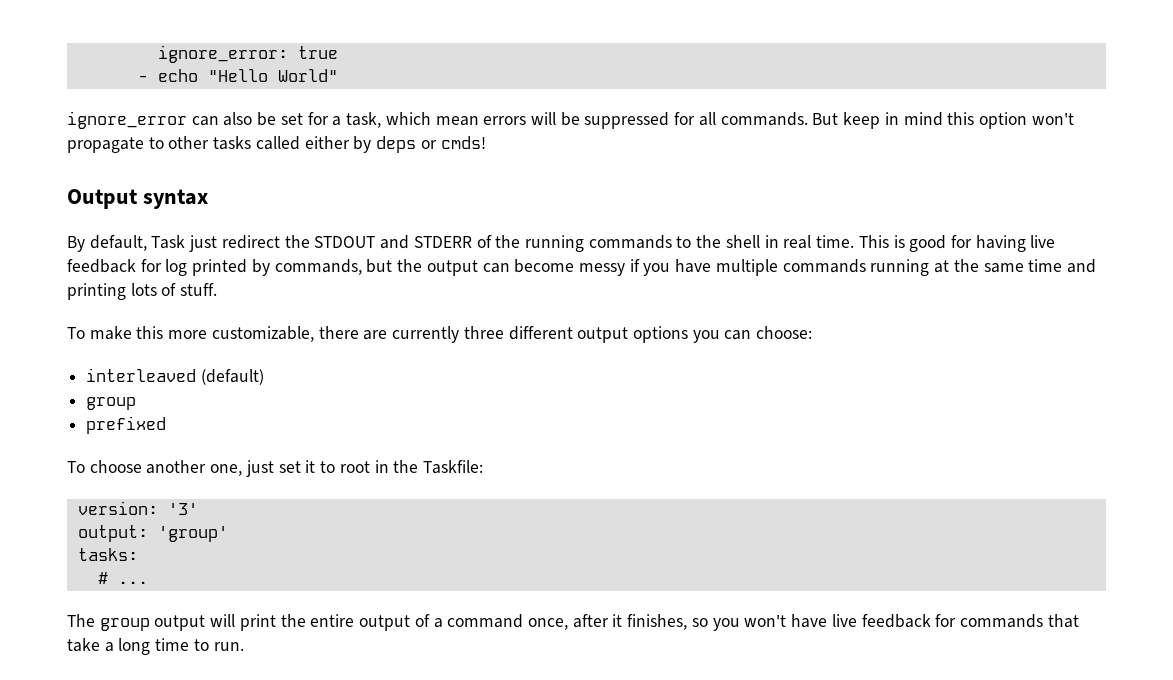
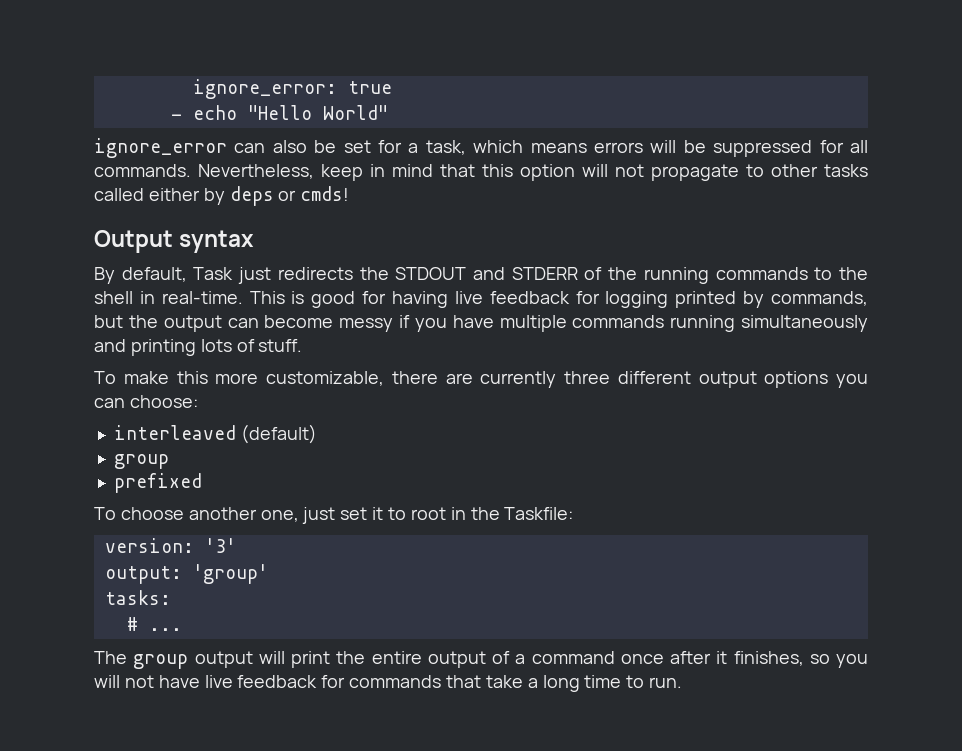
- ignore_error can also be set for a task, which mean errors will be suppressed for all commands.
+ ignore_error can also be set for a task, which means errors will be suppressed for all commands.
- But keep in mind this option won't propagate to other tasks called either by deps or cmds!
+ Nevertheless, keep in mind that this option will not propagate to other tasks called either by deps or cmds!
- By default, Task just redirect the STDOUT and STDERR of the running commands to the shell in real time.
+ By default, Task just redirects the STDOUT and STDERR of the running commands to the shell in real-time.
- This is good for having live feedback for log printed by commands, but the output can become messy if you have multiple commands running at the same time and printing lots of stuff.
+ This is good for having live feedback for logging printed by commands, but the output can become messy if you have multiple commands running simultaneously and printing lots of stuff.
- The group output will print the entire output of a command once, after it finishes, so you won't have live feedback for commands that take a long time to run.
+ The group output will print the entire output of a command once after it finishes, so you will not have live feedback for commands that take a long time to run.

________________________

How to complete this task
Output exactly the lines of the material above from the one containing "means errors will be suppressed for all commands." up to and including the one containing "Nevertheless, keep in".

Solved problem
+ ignore_error can also be set for a task, which means errors will be suppressed for all commands.
- But keep in mind this option won't propagate to other tasks called either by deps or cmds!
+ Nevertheless, keep in mind that this option will not propagate to other tasks called either by deps or cmds!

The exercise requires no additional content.